- **Task directions**
Transcribe the data below verbatim from the line with "total quantity: 342 -> 295" to the line with "order date: 2021-09-29 -> 2021-09-27". Include both of those lines.

◇ ◇ ◇ ◇

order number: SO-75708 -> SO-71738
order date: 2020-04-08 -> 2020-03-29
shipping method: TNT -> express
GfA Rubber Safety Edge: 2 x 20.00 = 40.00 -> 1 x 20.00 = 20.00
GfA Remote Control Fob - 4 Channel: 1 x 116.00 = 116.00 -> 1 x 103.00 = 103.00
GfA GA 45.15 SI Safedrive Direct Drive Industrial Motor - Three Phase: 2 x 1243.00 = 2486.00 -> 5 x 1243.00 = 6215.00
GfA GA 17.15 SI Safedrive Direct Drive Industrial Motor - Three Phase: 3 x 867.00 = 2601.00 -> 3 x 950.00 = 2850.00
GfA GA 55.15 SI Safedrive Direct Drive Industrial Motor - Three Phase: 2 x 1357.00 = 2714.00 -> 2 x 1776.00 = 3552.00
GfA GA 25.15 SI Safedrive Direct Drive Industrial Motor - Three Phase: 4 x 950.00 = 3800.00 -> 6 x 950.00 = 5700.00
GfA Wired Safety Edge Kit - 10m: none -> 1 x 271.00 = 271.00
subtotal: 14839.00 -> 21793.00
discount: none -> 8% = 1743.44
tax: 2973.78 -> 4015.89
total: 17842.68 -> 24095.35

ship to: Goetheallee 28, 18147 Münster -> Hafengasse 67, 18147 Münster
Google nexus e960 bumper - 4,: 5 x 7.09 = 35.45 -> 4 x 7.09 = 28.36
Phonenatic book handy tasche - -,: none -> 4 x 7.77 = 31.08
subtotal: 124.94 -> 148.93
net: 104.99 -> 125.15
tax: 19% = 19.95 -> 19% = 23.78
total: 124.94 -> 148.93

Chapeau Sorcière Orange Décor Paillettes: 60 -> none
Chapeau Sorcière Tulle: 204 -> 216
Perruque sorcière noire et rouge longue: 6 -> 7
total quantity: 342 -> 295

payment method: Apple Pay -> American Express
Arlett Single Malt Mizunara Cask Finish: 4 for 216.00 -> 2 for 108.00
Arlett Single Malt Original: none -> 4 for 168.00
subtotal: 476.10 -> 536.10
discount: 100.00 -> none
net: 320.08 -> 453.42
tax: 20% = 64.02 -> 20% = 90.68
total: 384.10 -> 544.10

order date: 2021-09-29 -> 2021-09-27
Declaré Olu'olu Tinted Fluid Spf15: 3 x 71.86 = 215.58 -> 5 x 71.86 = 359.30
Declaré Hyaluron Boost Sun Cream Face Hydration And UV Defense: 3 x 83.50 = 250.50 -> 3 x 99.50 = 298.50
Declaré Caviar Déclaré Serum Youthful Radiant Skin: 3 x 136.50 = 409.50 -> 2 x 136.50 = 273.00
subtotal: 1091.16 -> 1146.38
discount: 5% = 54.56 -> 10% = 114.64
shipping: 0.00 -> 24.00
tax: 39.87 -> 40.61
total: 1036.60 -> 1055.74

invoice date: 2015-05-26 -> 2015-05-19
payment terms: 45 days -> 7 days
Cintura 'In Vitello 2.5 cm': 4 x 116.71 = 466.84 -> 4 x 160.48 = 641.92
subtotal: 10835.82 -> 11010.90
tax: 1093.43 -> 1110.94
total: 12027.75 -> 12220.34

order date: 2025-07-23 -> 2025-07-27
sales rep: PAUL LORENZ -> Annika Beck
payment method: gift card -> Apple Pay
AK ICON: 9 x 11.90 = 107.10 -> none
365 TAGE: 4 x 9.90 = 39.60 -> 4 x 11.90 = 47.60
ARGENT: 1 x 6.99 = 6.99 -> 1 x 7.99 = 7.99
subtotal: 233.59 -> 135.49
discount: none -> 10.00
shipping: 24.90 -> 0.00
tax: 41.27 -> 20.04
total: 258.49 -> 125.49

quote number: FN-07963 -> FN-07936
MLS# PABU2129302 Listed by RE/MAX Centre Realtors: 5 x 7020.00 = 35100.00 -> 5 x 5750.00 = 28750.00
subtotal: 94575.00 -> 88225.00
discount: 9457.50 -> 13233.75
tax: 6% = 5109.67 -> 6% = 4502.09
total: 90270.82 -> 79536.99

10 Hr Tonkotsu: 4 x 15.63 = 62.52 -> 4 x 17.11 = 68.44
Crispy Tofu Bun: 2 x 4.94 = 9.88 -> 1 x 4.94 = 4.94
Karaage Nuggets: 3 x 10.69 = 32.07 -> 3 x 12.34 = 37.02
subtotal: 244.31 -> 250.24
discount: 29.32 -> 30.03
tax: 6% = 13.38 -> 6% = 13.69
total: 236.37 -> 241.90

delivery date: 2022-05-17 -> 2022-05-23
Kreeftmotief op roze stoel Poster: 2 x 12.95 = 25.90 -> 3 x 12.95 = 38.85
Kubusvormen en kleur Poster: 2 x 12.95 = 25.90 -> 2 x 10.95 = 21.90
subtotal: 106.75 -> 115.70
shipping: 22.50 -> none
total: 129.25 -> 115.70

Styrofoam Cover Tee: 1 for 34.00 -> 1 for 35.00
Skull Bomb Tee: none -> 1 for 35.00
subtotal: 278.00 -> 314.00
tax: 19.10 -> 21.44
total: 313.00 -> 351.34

◇ ◇ ◇ ◇

- **Task output**
total quantity: 342 -> 295

payment method: Apple Pay -> American Express
Arlett Single Malt Mizunara Cask Finish: 4 for 216.00 -> 2 for 108.00
Arlett Single Malt Original: none -> 4 for 168.00
subtotal: 476.10 -> 536.10
discount: 100.00 -> none
net: 320.08 -> 453.42
tax: 20% = 64.02 -> 20% = 90.68
total: 384.10 -> 544.10

order date: 2021-09-29 -> 2021-09-27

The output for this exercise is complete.